Then don't touch it in the first place.

Sandy thought it but didn't say it. There would have been no point in saying it.

'Oh well.' The kid talking to himself now. Nobody but himself. 'I'll bone up. Get ready. I've got time. No sense being impatient. Curiosity killed the cat, but satisfaction - '

'What if that's a lie?' Sandy asked. He was surprised at how tired of that little jingle-jangle he had grown. 'What if there's no satisfaction? What if you're never able to solve for x?'

Curt looked up at him, almost shocked. Then he grinned. 'What do you think Ennis would say? If we could ask him, that is?'

Sandy found the question both patronizing and insensitive. He opened his mouth to say so - to say something, anyway - and then didn't. Curtis Wilcox didn't mean any harm; he was just flying high on adrenaline and possibility, as hyped as any junkie. And he really was a kid. Even Sandy recognized that, although they were much of an age.

'Ennis would tell you to be careful,' Sandy said. 'I'm sure of that much.'

'I will,' Curt agreed, starting up the stairs. 'Oh yeah, of course I will.' But those were just words, like the Doxology you rush through in order to get free of church on Sunday morning.

Sandy knew it even if Probationary Trooper Wilcox did not.

In the weeks that followed, it became obvious to Tony Schoondist (not to mention the rest of the Troop D personnel) that there wasn't enough manpower to institute twenty-four-hour surveillance of the Buick in the shed out back. Nor did the weather cooperate; the second half of that August was rainy and unseasonably cold.

Visitors added another headache. Troop D didn't live in a vacuum on top of its hill, after all; the motor-pool was next door, the County Attorney (plus his staff) was just down the road, there were lawyers, there were perps cooling their heels in the Bad Boy Corner, the occasional Boy Scout tour, the steady trickle of folks who wanted to lodge complaints (against their neighbors, against their spouses, against Amish buggy-drivers taking too much of the road, against the State Troopers themselves), wives bringing forgotten lunches or sometimes boxes of fudge, and sometimes just interested John Q.'s who wanted a look at what their tax dollars were buying. These latter were usually surprised and disappointed by the calmness of the barracks, the ho-hum sense of bureaucracy at work. It didn't feel like their favorite TV shows.
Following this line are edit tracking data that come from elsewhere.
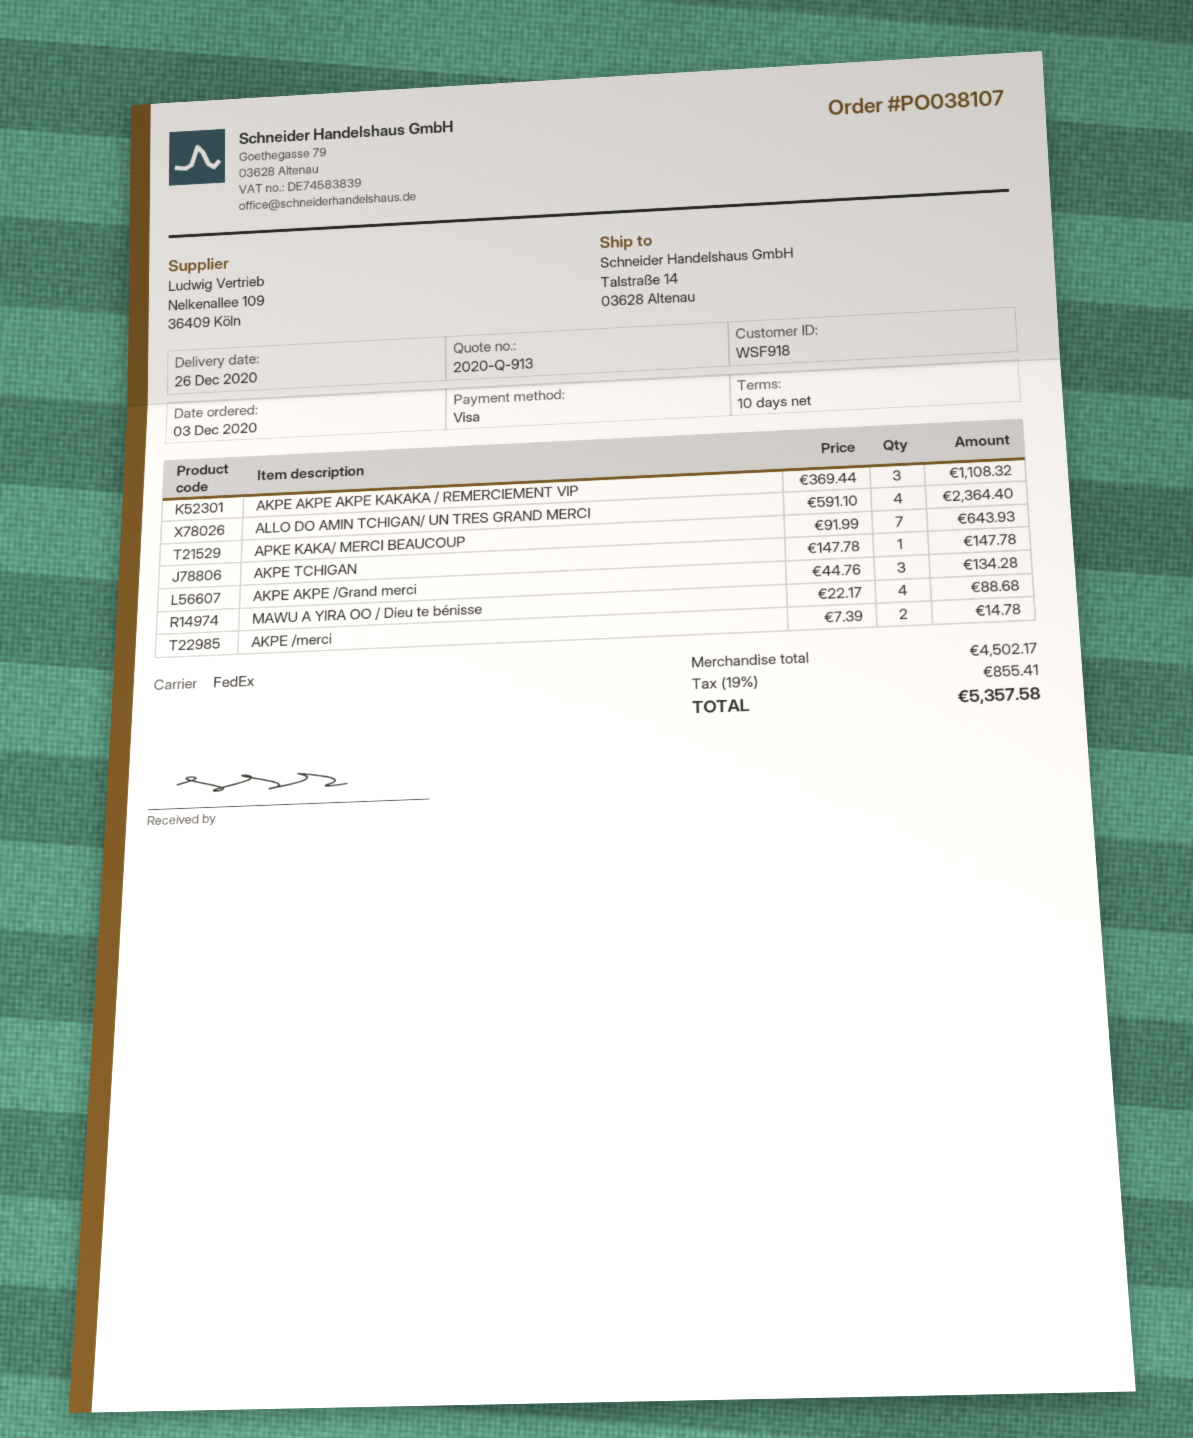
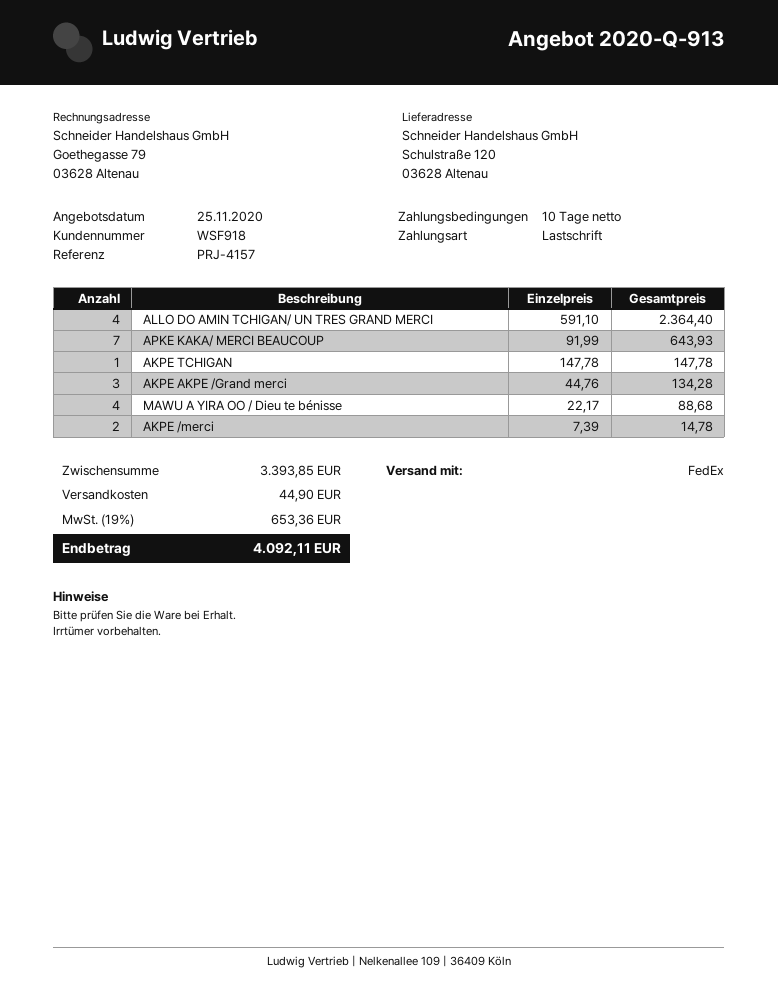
payment method: Visa -> direct debit
ship to: Talstraße 14, 03628 Altenau -> Schulstraße 120, 03628 Altenau
AKPE AKPE AKPE KAKAKA / REMERCIEMENT VIP: 3 x 369.44 = 1108.32 -> none
subtotal: 4502.17 -> 3393.85
shipping: none -> 44.90
tax: 19% = 855.41 -> 19% = 653.36
total: 5357.58 -> 4092.11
One day toward the end of that month, Statler's member of the United States House of Representatives dropped by, along with ten or twelve of his closest media friends, to do a meet-and-greet and to make a statement about the Police Aid, Science, and Infrastructure bill then pending before the House, a bill this fellow just happened to be co-sponsoring. Like many US

Representatives from rural districts, this fellow looked like a small-town barber who had had a lucky day at the dog-track and hoped for a blowjob before bedtime. Standing beside one of the cruisers (Sandy thought it was the one with the busted headrest), he told his media friends how important the police were, especially the fine men and women of the Pennsylvania State Police, most especially the fine men and women of Troop D (that was a bit of information shortfall, there being no female Troopers or PCOs in D at that time, but none of the Troopers offered a correction, at least not while the cameras were rolling). They were, the Representative said, a thin gray line dividing Mr and Mrs John Q. Taxpayer from the evil of the Chaos Gang, and so on and so on, God bless America, may all your children grow up to play the violin. Captain Diment came down from Butler, presumably because someone felt his stripes would lend a little extra tone to the event, and he later told Tony Schoondist in a low growl: 'That toupee-wearing touchhole asked me to fix his wife's speeding ticket.'

And all the time the Representative was blathering and the entourage was touring and the reporters were reporting and the cameras were rolling, the Buick Roadmaster was sitting just fifty yards away, blue as deep dusk on its fat and luxy whitewalls. It sat under the big round thermometer Tony and Curt had mounted on one of the beams. It sat there with its zeroed odometer and dirt wouldn't stick to it. To the Troopers who knew about it, the damned thing felt like an itch between the shoulderblades, the one place you can't . . . quite . . . reach.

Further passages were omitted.